" Al tavolino accanto c’è un uomo che mangia da solo. Un professionista in giacca e cravatta, forse un impiegato delle banche che proliferano in questo quartiere, o un dirigente di qualche tipo. Sui quarant’anni. Stempiato. Si accorge che sto piangendo. Alza gli occhi dal suo piatto e mi guarda. Non un’occhiata veloce, mi fissa. Il suo sguardo all’inizio è quasi divertito. Un uomo che piange in pubblico: deve trovare la cosa imbarazzante e ridicola. Io naturalmente me ne frego. Sono al di là del bene e del male, delle opinioni della gente, del senso dell’opportunità, dei criteri che qualificano determinati comportamenti come idonei o meno alla vita sociale. Io sono solo sofferenza, in questo momento. Piangere mi rappresenta e mi identifica. Le regole del mondo non mi appartengono più. Vuole guardare? Guardi.

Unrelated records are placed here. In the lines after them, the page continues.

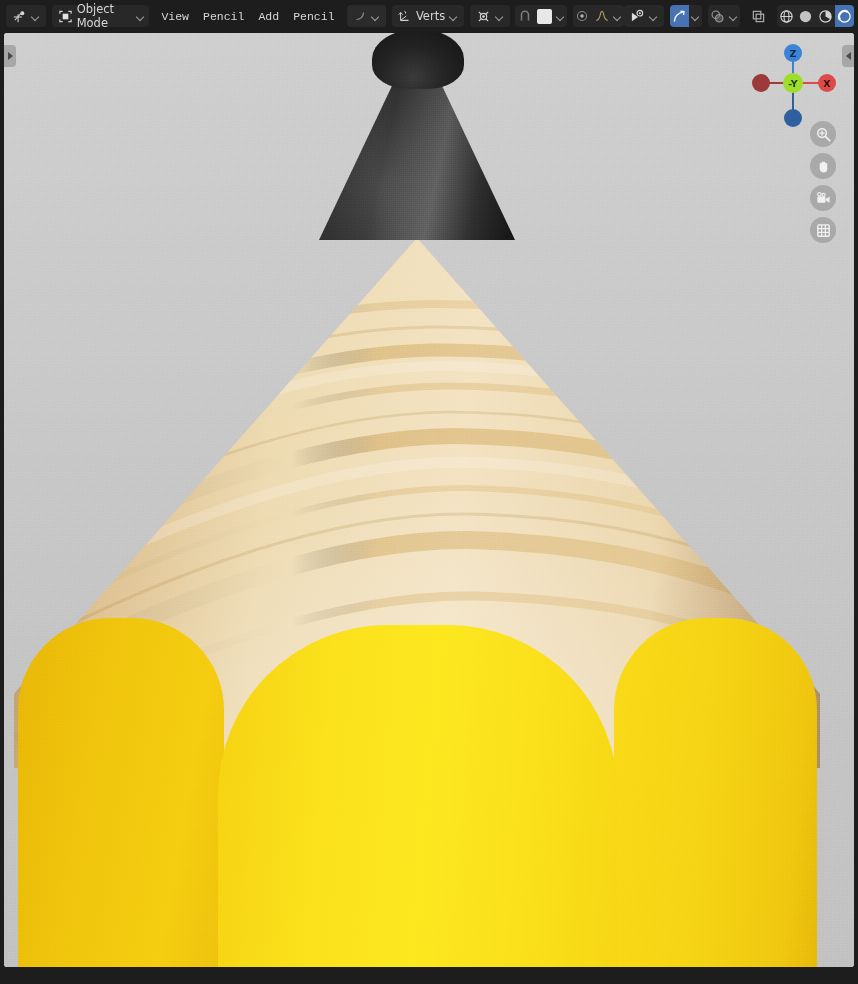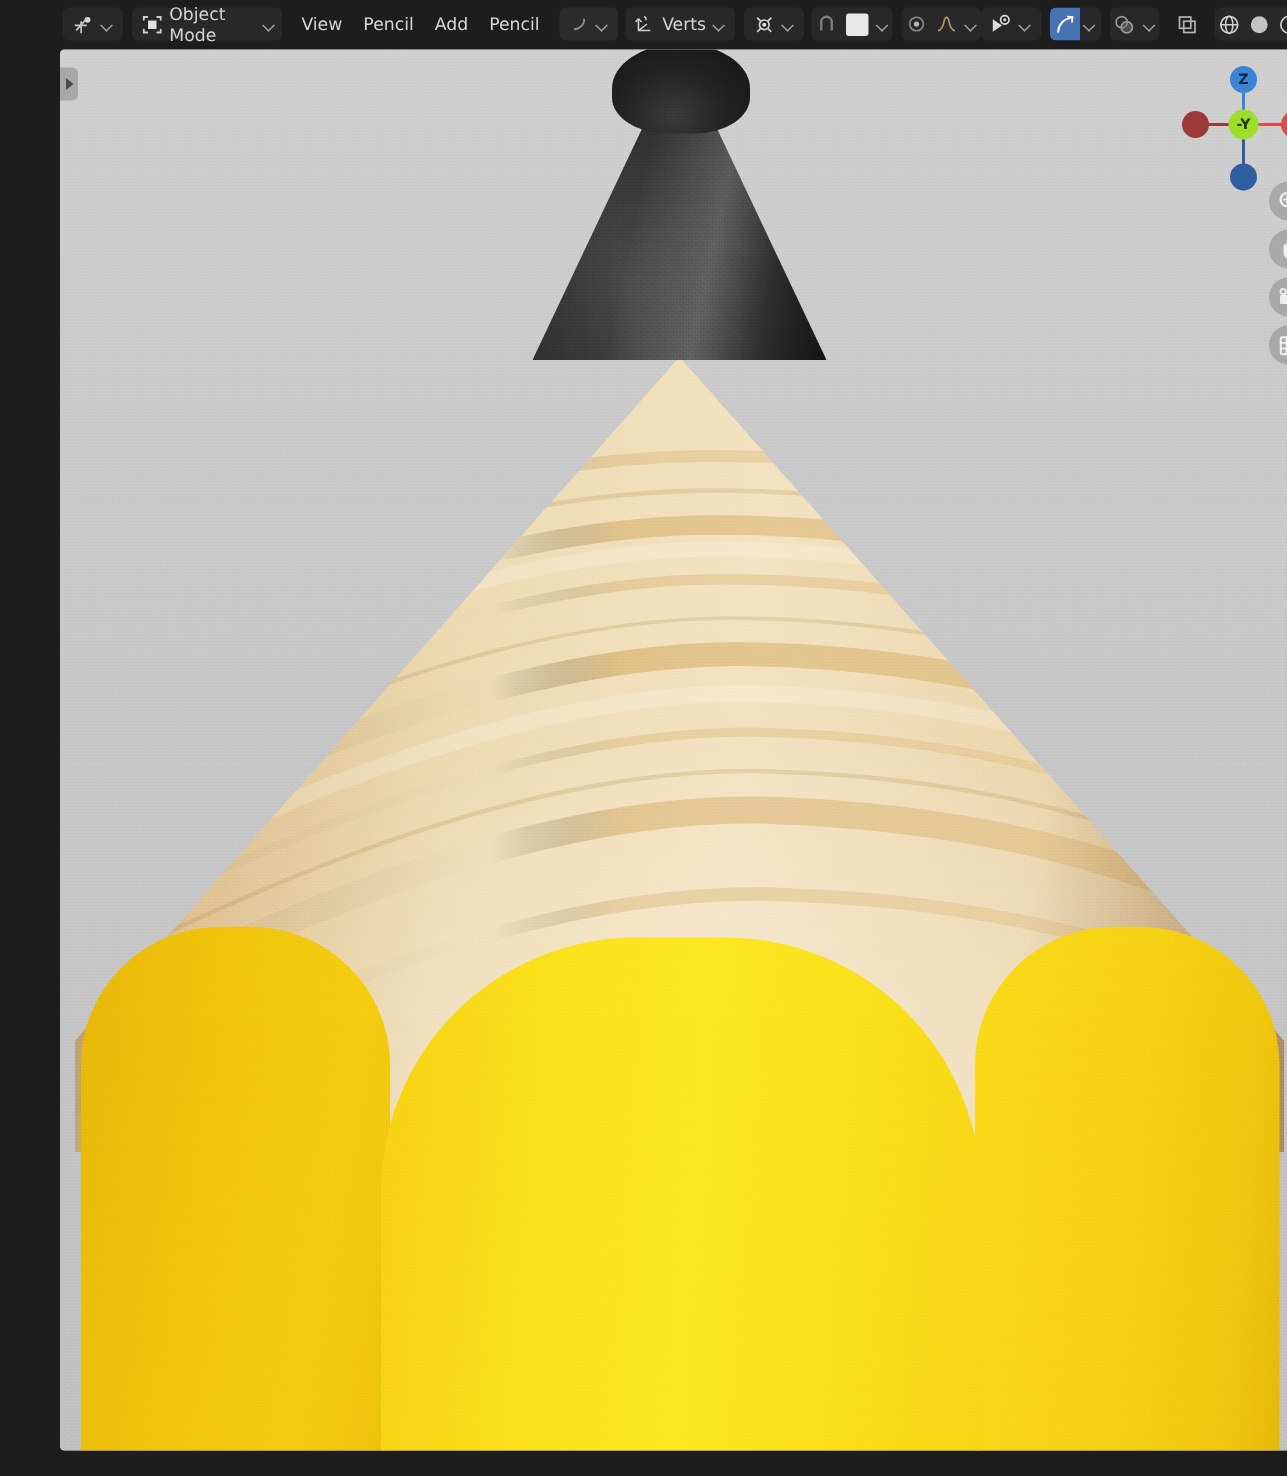--- a/index.html
+++ b/index.html
@@ -9,7 +9,7 @@
     font-family: "DejaVu Sans", sans-serif;
     overflow: hidden;
   }
-  #app { position: relative; width: 770px; height: 984px; background: #1d1d1d; margin-left: 36px; }
+  #app { position: relative; width: 770px; height: 984px; background: #1d1d1d; }
 
   
   #header {

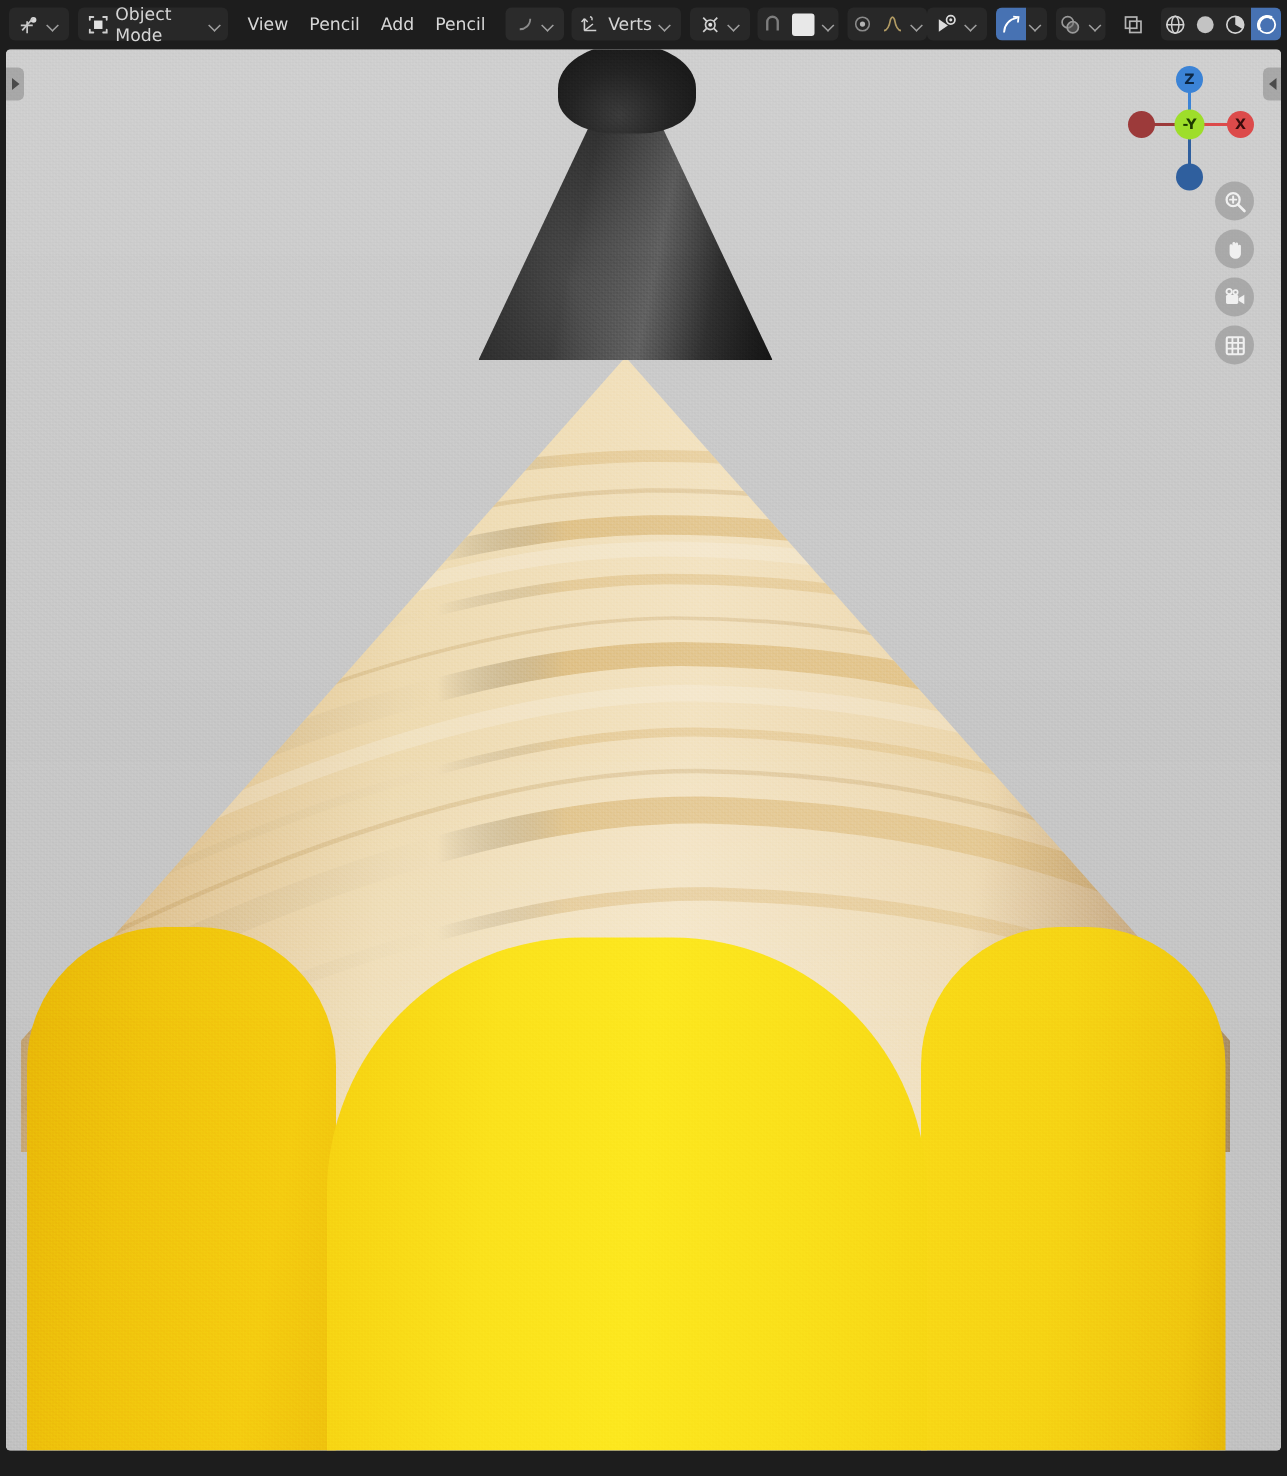--- a/index.html
+++ b/index.html
@@ -32,7 +32,7 @@
   .menu-item {
     height: 22px; display: flex; align-items: center;
     padding: 0 7px; color: #d7d7d7; font-size: 11.5px;
-    cursor: pointer; border-radius: 3px;
+    cursor: pointer; border-radius: 3px; font-family: Liberation Mono, monospace;
   }
   .chev { width: 9px; height: 9px; display: inline-block; position: relative; opacity: .75; }
   .chev::after {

Lui ha perso il ghigno in volto. Ha smesso di trovarmi divertente, ora è curioso. Vuole capire perché stia piangendo. Non mi toglie gli occhi di dosso, le mie lacrime sono il suo intrattenimento: la sera cena davanti alla TV, oggi pranza davanti al mio strazio. Non mostra il minimo ritegno, io sto offrendo uno spettacolo patetico e lui è intenzionato a goderne fino in fondo. Anche Maria Teresa ha smesso di mangiare. Non sono discorsi che conciliano l’appetito. Mi propone di uscire. Io acconsento, per accontentare lei, non perché abbia preferenze. Per piangere un posto vale l’altro. Mentre mi alzo, punto lo sguardo sul mio spettatore. Neanche il confronto diretto lo intimidisce. Continua a fissarmi senza alcun imbarazzo. Usciti in strada, mi giro un’ultima volta verso l’interno dalla vetrina. Lui è ancora là, che mi segue con gli occhi: non si capacita che io abbia la sfrontatezza di piangere anche per strada. "
Matteo B. Bianchi, La vita di chi resta, Mondadori, 2023¹; pp. 75-76.